In the newsgroups, Yi Zhang asked:
Hi all I've encountered the following situation in my work: a customer of my company reported that he can't read a file created in German user locale correctly from a English user locale. This is because German locale uses ',' as the decimal symbol while English uses '.' I tried to experiment with .csv files in Microsoft excel, and it seems that excel will always use current user locale to parse the .csv files, which could end up with incorrect result if the .csv file is created in a different user locale. So this seems to suggest that user should be responsible for setting the correct user locale before he tries to open a file. But this might be too much for the user. Is there a better way to do this? Or user should always be responsible for setting the correct user locale? Thanks in advance Yi Zhang
Hi all
I've encountered the following situation in my work: a customer of my company reported that he can't read a file created in German user locale correctly from a English user locale. This is because German locale uses ',' as the decimal symbol while English uses '.' I tried to experiment with .csv files in Microsoft excel, and it seems that excel will always use current user locale to parse the .csv files, which could end up with incorrect result if the .csv file is created in a different user locale. So this seems to suggest that user should be responsible for setting the correct user locale before he tries to open a file. But this might be too much for the user. Is there a better way to do this? Or user should always be responsible for setting the correct user locale?
Thanks in advance
Yi Zhang
I had vaguely remembered people mentioning something like this before, but I had always been using the Access wizard since it does a better job here.

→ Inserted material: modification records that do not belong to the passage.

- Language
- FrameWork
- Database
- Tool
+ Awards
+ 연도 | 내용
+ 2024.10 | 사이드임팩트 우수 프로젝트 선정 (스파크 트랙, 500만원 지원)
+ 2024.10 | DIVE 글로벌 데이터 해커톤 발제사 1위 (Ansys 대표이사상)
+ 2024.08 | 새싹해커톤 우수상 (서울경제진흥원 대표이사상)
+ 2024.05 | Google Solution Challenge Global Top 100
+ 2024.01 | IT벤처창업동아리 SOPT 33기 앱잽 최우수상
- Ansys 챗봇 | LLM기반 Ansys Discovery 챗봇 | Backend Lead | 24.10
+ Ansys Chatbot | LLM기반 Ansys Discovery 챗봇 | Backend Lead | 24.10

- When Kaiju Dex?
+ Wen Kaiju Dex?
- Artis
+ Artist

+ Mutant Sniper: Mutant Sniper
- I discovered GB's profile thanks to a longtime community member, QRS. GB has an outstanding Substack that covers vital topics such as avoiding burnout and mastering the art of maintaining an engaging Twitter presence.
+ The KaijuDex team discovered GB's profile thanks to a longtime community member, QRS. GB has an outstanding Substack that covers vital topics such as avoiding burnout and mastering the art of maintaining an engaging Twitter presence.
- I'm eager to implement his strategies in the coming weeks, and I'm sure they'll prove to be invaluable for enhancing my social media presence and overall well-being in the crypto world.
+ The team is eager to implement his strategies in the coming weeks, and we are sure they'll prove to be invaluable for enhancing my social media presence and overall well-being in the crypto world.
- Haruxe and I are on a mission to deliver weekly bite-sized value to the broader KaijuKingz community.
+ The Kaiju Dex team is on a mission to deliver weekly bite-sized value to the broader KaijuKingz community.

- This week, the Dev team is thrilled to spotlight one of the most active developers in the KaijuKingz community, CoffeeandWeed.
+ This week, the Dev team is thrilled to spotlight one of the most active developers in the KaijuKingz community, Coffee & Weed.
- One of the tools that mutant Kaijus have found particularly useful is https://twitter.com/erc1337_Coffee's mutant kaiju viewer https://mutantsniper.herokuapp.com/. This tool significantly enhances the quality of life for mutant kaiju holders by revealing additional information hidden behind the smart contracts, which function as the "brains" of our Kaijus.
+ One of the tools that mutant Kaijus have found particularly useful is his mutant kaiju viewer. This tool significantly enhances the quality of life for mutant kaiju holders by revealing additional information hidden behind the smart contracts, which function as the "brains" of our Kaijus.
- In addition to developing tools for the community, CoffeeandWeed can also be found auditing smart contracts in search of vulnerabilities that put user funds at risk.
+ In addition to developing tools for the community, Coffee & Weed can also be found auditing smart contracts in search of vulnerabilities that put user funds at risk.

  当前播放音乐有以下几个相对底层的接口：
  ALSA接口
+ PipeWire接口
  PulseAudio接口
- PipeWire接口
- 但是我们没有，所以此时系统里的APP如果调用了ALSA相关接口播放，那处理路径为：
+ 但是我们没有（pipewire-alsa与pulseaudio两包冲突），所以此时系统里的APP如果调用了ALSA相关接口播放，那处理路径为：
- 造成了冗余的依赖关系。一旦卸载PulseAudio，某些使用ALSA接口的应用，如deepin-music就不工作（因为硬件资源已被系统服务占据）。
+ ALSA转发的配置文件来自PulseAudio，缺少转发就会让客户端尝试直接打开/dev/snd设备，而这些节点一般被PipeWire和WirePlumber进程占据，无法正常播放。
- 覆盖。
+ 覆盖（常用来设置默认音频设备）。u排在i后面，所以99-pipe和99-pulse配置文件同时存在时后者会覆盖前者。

Anyway, I decided to look in Excel's help to see if it could provide any assistance. Here is what I found in the Excel 2003 help:
You can change the separator character used in both delimited text files and comma separated values (CSV) text files. Change the delimiter in a delimited text file For a delimited text file, you can change the delimiter from a Tab character to another character in the second page of the Text Import Wizard. From the same wizard page, you can also change the way consecutive delimiters, such as consecutive quotes, are handled. Change the separator in a CSV text file Click the Windows Start menu. Click Control Panel. Open the Regional and Language Options dialog box. Click the Regional Options Tab. Click Customize. Type a new separator in the List separator box. Click OK twice. Note After you change the list separator character for your machine, all applications will use the new character. You can change the character back to the original character by using the same procedure.
You can change the separator character used in both delimited text files and comma separated values (CSV) text files.
Change the delimiter in a delimited text file
For a delimited text file, you can change the delimiter from a Tab character to another character in the second page of the Text Import Wizard. From the same wizard page, you can also change the way consecutive delimiters, such as consecutive quotes, are handled.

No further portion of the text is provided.